Wie eine Person sagt, sind ihre Gefühle gemischt. Die Stimmung kann sich auch wandeln: «Nach vier Wochen ist der Elan, den ich anfangs verspürt habe, schon verblasst. Der Alltag wird immer mühsamer, obwohl man objektiv weniger zu tun hat.» Jemand anderes ist oft sehr motiviert, Neues anzupacken, aber wenn er keinen Pflichten nachgehen muss, kommt er sich sinnlos vor. Vier von sechs Jungen, die unter einer psychischen Krankheit leiden, haben auch eine Auswirkung auf ihre Gesundheit gespürt. Zwei antworten, dass sie durch weniger Stress eine Besserung spürten. Jedoch musste sich eine Person wegen einer depressiven Verstimmung krankschreiben lassen.»

Eher Beschleunigung?

Zur Frage, wie produktiv sie im Vergleich zu früher sind, waren die Antworten sehr ausgeglichen. Ein Drittel fühlt sich produktiver und konzentrierter, für ein Drittel ist die Produktivität gleichgeblieben, und das letzte Drittel leistet weniger. Eine Person ergänzt: «Es benötigt definitiv mehr Überwindung». Jemand antwortet auch, dass sie mehr zu tun habe. «So ganz von Entschleunigung kann man meiner Meinung nach in der Per­spektive des Fernstudiums nicht sprechen.»

Trotz allem haben etwa 70 Prozent Zeit, alte Hobbys aufzugreifen oder neue zu entwickeln. Viele finden Zeit für persönliche Projekte, ob musikalisch, gestalterisch oder sportlich. Etwa 55 Prozent teilen ihre Zeit in Hobbys und Arbeit oder Schule ein. Jedoch vernachlässigen sieben Personen ihre berufliche oder schulische Tätigkeit, während sechs Personen sich nur darauf fokussieren. Und drei Leute machen gar nichts mehr.
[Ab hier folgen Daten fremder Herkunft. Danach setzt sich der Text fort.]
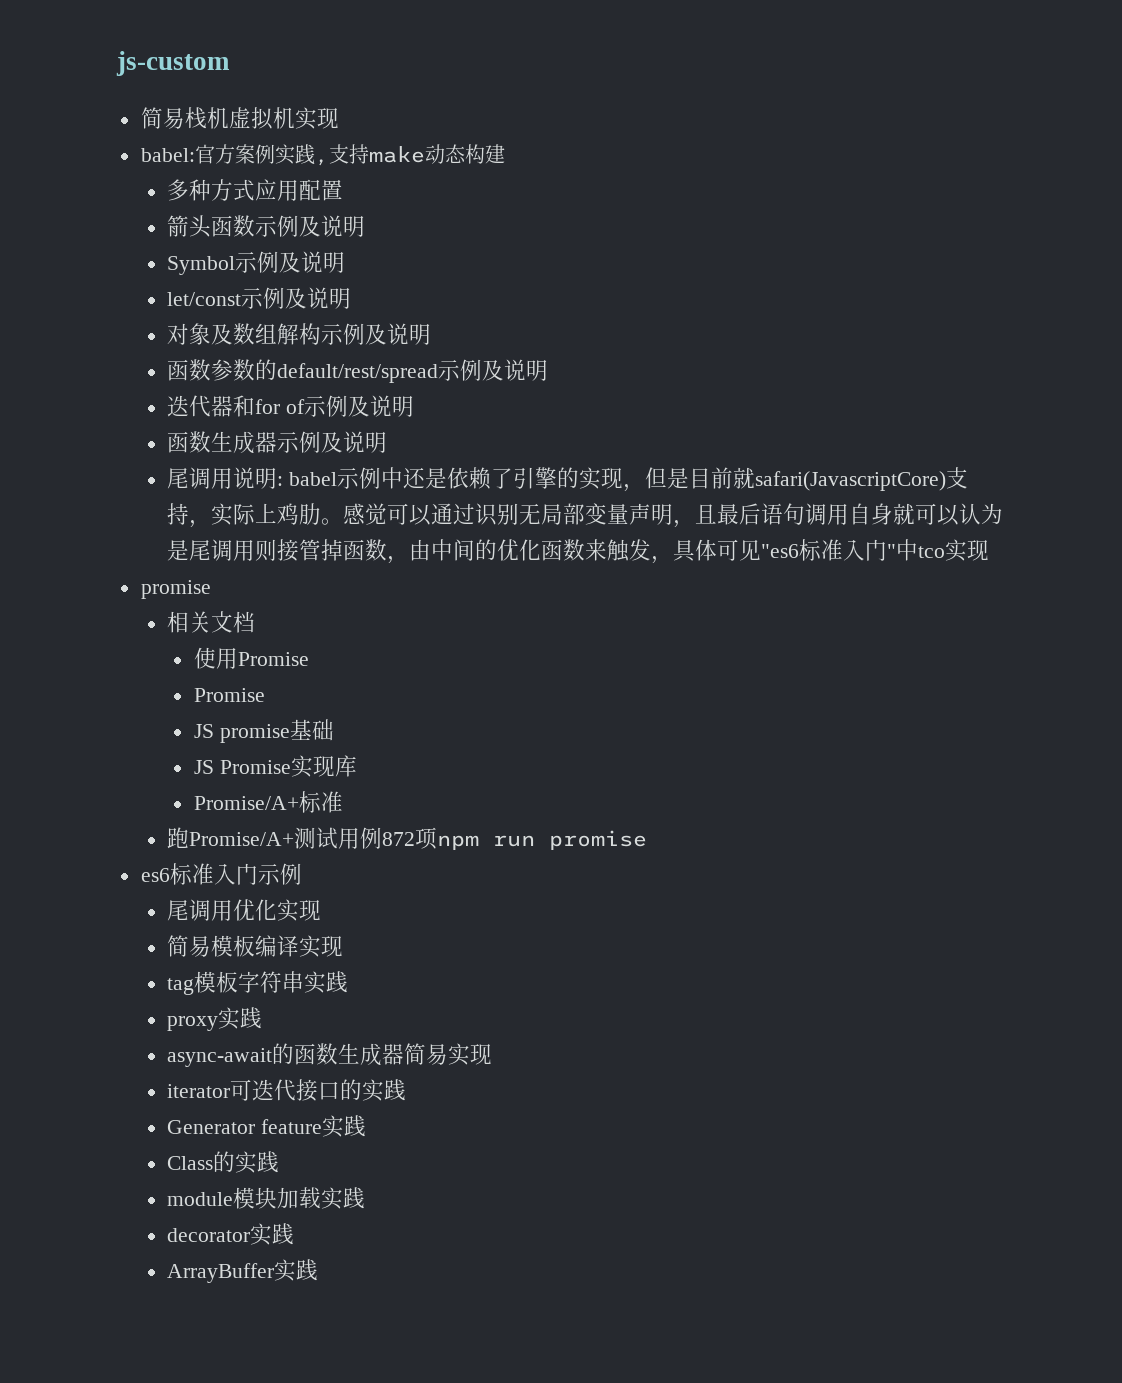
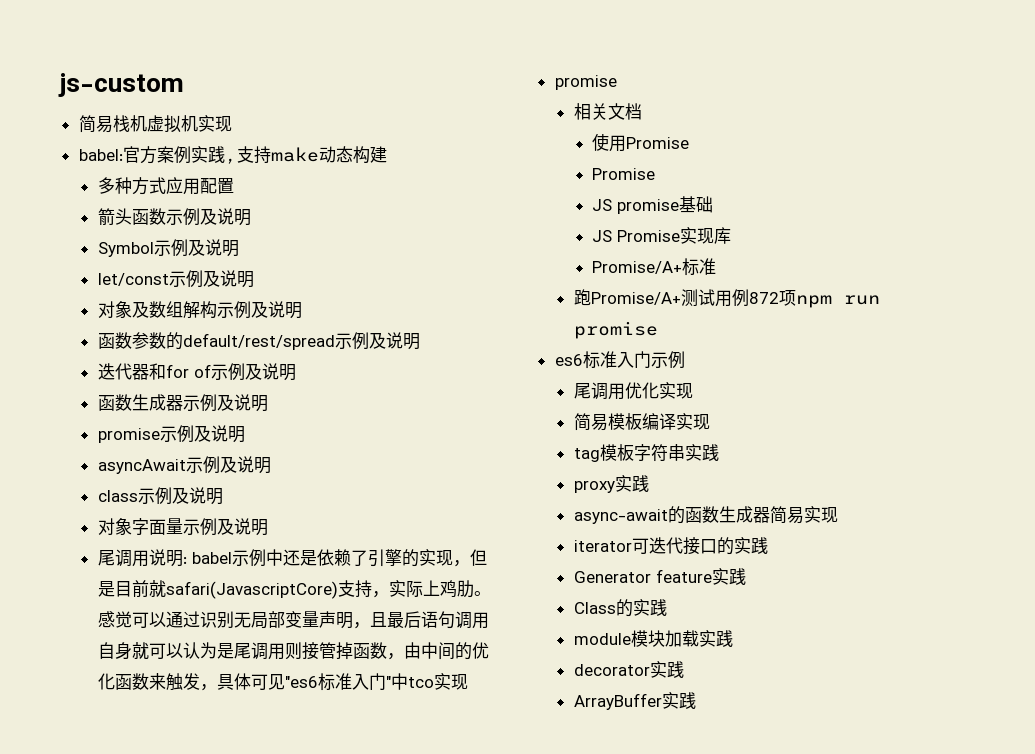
(388, 442) none -> [97,425,245,443] [97,456,271,474] [97,487,223,505] [97,518,268,536] // promise示例及说明 // asyncAwait示例及说明 // class示例及说明 // 对象字面量示例及说明

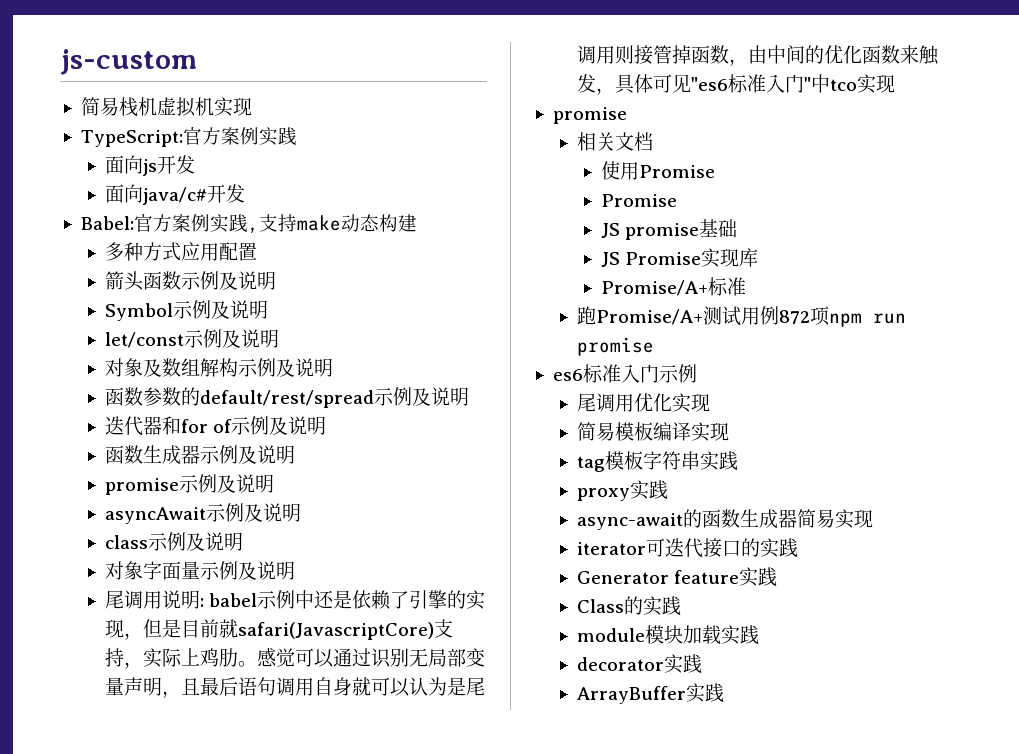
[78,149,123,161] babel: -> [80,127,297,147] [105,155,196,176] [105,184,246,205] [80,216,134,230] TypeScript:官方案例实践 // 面向js开发 // 面向java/c#开发 // Babel:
Sollte dies der Standard in unserer Gesellschaft werden? 53 Prozent antworten mit Ja, aber nur teilweise. Eine klare Sicht gibt es: Eine tendenzielle Entschleunigung kann die Bevölkerung zufriedener machen. Eine Person meint: «Ich merke, dass ich auch glücklich sein kann, wenn ich nicht viel um die Ohren habe, nicht immer jedes Konzert und jede Veranstaltung besuchen muss.» Auch soll die Gesellschaft die Präsenzpflicht an der Hochschule oder die Anzahl Arbeitsstunden hinterfragen. Arbeitgeberinnen und Schulen sollen dafür sorgen, dass Menschen mehr Zeit bekommen, ihren Hobbys nachzugehen oder wenigstens öfter die Möglichkeit bekommen, von zu Hause zu arbeiten oder die Zeit selbst einteilen zu können. Die Schattenseite dieses Lockdowns verdeutlicht, dass der Mensch ein soziales Tier ist. Durch Homeoffice oder Online-Unterricht vereinsamt der Mensch. Eins ist klar: Wir bleiben jetzt zu Hause und kommen runter. Aber nach dieser Krise wird sozialisiert!